With an eye to making an impact, David and the team hope that the Tech Fellows role provides Chimers with a path to influence and impact beyond themselves: “I believe that scaling your own influence and impact doesn’t have to involve jumping to management,” he says. “In classical organizational design, at a certain point, if you want to scale your impact beyond what you and your immediate team can do, the only path is to jump to management. The Tech Fellows role shows there are other ways to have that continued influence, leadership, and impact that doesn’t involve people management.”

“Being a Tech Fellow (senior IC) lets me have an impact by doing something I’m really good at — influencing change — without having to spend most of my time on people management. Don’t get me wrong, I enjoy managing a team, but by assuming a people manager role, I’d have little time to spend on other areas of engineering, like architecture, systems design, technology processes, and org design. I realized that I care most about those aspects of my work — the Tech Fellow role allows me to focus on them.” — David Lyons, Tech Fellow

A day in the life of a Tech Fellow

The day-to-day varies greatly for David, from being deeply involved as an advisor on a particular project to spending time across the organization.

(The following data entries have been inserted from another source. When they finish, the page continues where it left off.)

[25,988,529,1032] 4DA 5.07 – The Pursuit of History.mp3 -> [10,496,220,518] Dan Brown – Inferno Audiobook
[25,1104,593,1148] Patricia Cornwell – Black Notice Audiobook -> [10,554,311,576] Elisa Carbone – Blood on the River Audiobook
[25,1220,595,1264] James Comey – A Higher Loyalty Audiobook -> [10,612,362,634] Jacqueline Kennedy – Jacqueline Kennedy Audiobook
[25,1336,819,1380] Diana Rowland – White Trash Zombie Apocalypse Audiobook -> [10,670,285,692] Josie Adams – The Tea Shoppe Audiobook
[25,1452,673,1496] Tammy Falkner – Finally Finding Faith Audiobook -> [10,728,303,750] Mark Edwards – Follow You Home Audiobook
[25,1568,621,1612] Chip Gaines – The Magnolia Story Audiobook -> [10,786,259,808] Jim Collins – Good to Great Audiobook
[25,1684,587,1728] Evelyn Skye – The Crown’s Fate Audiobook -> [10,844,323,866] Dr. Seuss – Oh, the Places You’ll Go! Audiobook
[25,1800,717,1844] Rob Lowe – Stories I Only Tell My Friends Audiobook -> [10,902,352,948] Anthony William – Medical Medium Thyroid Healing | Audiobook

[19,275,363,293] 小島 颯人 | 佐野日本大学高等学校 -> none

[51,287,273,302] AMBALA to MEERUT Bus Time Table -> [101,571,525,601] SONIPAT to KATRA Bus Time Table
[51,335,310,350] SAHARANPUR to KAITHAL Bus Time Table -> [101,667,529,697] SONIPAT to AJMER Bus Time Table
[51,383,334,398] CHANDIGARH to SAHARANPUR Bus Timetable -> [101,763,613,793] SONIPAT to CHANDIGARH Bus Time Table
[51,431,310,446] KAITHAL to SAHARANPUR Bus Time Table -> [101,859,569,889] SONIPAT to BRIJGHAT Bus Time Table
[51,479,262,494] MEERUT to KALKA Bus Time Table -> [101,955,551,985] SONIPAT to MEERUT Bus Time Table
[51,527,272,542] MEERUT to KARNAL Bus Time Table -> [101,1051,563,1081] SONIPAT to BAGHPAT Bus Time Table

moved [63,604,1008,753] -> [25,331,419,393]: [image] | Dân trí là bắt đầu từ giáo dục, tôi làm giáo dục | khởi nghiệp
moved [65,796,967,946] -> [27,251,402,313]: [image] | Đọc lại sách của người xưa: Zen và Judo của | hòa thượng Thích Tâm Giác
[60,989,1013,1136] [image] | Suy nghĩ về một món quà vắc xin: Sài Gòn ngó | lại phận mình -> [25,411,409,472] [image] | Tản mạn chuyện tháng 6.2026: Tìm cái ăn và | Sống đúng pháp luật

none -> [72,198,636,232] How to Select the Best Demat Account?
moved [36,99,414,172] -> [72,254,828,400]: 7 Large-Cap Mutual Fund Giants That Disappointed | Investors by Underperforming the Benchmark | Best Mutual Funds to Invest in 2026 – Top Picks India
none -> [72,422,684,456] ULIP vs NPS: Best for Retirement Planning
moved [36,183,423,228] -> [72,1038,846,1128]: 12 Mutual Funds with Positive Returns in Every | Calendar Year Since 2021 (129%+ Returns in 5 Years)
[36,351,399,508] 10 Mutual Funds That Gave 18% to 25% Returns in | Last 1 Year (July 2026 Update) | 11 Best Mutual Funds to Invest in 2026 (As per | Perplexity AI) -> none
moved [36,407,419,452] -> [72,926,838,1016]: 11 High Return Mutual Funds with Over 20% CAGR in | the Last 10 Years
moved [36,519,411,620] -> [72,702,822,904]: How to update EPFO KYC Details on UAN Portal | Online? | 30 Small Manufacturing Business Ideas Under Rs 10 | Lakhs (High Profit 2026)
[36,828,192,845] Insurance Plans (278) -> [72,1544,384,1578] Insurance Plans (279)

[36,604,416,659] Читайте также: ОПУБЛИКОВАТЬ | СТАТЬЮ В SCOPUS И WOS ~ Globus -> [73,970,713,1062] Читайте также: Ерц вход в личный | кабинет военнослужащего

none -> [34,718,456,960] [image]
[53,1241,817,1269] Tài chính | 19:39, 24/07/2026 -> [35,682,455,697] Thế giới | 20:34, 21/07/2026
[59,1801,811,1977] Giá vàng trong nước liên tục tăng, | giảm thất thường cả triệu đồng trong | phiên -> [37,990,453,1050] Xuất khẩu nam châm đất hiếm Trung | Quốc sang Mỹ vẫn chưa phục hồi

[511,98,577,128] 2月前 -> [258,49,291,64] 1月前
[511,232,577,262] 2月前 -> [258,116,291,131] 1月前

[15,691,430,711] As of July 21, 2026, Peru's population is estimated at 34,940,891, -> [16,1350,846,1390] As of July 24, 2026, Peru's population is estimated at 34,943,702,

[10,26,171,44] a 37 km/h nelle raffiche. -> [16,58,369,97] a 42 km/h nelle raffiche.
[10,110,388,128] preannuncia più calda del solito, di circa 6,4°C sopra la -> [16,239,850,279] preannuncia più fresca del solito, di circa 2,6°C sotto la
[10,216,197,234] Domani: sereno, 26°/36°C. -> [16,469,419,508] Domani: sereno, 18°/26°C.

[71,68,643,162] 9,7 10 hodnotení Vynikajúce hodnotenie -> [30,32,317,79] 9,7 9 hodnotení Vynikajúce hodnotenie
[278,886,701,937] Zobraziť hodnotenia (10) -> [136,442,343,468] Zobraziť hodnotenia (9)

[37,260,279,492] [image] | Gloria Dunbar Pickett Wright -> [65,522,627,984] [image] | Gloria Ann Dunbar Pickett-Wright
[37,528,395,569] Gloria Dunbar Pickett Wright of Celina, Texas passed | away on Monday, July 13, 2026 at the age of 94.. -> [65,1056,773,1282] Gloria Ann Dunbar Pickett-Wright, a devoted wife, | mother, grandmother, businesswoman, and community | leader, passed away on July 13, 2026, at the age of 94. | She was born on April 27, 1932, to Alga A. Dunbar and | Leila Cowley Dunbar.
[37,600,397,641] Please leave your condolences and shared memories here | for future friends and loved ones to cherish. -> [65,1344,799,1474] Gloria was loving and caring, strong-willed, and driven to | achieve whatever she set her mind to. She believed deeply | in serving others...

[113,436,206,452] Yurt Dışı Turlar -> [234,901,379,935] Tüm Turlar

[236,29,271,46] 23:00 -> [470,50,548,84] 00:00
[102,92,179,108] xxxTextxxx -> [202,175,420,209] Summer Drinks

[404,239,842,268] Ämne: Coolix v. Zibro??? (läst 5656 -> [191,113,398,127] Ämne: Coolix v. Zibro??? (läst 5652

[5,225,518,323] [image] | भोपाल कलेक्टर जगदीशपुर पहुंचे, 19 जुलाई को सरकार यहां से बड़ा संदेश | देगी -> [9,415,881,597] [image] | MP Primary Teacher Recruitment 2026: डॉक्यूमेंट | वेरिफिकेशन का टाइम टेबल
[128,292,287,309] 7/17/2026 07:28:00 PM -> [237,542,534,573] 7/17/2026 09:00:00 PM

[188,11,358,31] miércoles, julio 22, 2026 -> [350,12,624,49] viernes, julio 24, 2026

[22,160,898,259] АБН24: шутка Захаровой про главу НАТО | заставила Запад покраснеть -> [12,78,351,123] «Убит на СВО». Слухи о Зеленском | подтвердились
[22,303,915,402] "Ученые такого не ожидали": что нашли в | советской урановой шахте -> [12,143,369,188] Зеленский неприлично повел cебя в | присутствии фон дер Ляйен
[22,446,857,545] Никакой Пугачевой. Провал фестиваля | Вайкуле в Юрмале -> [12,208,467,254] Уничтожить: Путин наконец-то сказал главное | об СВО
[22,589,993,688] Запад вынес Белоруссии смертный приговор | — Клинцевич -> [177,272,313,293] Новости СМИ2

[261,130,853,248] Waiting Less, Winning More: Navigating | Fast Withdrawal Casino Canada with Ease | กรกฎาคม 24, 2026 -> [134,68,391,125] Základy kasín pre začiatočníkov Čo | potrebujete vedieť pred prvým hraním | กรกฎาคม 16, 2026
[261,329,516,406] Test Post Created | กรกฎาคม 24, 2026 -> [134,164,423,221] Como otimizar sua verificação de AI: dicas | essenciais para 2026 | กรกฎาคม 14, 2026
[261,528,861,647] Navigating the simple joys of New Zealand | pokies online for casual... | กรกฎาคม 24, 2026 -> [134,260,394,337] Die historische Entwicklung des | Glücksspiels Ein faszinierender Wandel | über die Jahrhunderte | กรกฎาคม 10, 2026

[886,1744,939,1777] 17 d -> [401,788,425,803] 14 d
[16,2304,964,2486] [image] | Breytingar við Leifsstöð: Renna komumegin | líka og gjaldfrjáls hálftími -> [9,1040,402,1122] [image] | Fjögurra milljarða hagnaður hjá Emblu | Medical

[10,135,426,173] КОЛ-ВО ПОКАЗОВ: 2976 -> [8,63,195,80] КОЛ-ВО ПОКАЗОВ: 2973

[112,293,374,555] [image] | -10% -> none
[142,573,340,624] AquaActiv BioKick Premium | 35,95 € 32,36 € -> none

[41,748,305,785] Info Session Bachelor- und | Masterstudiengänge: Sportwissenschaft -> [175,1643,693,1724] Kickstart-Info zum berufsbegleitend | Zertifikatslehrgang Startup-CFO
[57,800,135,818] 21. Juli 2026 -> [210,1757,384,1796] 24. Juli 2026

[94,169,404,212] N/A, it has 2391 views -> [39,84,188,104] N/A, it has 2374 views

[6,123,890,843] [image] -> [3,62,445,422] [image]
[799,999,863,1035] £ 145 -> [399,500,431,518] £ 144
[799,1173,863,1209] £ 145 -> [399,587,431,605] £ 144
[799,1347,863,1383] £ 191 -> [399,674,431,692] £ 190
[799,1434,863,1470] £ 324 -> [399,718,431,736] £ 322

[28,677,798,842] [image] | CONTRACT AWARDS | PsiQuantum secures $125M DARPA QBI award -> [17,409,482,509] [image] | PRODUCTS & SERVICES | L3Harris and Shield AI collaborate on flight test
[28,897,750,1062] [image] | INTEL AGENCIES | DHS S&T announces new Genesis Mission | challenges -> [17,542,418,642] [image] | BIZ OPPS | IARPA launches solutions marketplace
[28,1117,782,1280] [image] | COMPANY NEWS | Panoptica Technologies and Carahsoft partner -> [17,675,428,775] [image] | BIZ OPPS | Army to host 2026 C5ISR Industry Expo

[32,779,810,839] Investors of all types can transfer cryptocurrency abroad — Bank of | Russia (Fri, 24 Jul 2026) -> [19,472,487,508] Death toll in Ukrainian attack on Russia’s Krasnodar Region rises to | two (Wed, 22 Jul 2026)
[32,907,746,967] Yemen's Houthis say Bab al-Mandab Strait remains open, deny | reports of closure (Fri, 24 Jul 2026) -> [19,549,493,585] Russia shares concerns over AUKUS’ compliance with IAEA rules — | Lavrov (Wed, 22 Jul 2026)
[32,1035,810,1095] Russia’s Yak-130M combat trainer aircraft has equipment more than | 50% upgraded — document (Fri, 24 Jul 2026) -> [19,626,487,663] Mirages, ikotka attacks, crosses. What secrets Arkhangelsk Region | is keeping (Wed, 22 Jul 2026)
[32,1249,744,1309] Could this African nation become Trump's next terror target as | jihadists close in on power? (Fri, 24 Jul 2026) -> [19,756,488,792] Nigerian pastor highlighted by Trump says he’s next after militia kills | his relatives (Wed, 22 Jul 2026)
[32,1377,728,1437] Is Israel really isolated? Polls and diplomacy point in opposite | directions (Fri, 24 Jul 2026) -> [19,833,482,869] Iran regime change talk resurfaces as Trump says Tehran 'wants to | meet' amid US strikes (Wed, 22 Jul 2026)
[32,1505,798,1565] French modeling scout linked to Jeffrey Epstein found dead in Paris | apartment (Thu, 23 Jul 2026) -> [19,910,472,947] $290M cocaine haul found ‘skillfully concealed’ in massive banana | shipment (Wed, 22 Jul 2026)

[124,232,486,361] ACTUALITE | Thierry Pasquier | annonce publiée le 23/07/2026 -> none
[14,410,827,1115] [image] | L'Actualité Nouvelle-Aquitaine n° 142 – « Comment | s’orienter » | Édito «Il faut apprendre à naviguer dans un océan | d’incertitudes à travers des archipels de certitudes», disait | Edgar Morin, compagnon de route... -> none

If he’s involved in a project, his schedule will look a lot like he’s a member of that team — peppered with meetings and blocks reserved for coding as he acts as a senior contributor to the work.

When he’s not on a particular project, he works from the broader organizational perspective, having meetings and discussions with Chimers across the company, ranging from engineering leadership to technical groups, individual departments, and teams.

As the Tech Fellows program grows, David and the team plan to have IC leaders for each department to scale leadership. “We can’t expect one central person or group to have context across the entire organization — that just doesn’t scale,” he explains.

One career, many opportunities

While David has only had one career, he believes that within software engineering, there are many opportunities. “If you’re not happy with what you’re doing, change it,” he says. “There are many different paths to leadership and impact if that’s what you want, as well as many ways to become a really good craftsman or language or ecosystem expert — don’t accept being boxed in.”

And when it comes to being boxed in, David suggests not boxing yourself in, either — that staying flexible and always learning is critical. “In this kind of role, it’s important not to be wedded to one technology, framework, or way of doing things,” he says. “I know because I started my career with strong and inflexible opinions.”

Over the course of his career, David has learned to have flexibility and compromise in his opinions, which he believes is important to being in a senior IC position. “It’s much easier to be married to a piece of technology if it’s your singular focus, but that can get messy when you’re working at the intersection of people, technology, and organizations,” he explains. “I used to be the loud guy with the dogmatic technical viewpoints, but I’ve learned the value of bending and influencing softly, of pragmatism, in my IC leadership role.”

Continuing to scale — now as a Tech Fellow

When he looks to the future, David has a lot to be excited about, from Chime’s purely technical roadmap to scaling our engineering IC leadership. “There are so many projects that are near completion that are part of our greater platform strategy; I can’t wait to stitch them together and reap the benefits in terms of speed and agility of product development is going to be amazing,” he says. “There’s so much work that’s happened that has almost been unseen if you’re not deeply involved in the engineering org, so I can’t wait to start seeing the impact of the work and peoples’ response to it.”

As he continues to scale engineering IC leadership, David’s excited to give great talent the autonomy and responsibility to lead engineering and architecture in new ways. “I think we’ll see a lot more organization-wide collaboration when it comes to our technology, and I believe that will only have great results,” he says.